» **Information supplied**:
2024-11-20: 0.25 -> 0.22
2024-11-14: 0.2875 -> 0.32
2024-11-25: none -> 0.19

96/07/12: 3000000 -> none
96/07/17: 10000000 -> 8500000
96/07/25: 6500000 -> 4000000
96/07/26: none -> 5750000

...

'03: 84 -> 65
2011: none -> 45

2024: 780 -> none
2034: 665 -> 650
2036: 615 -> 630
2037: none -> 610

» **Description of the task**:
Produce only the lines from the line containing "2024: 780 -> none" through the line containing "2037: none -> 610", inclusive of both, exactly as they stand in the entries above.

» **Response area**:
2024: 780 -> none
2034: 665 -> 650
2036: 615 -> 630
2037: none -> 610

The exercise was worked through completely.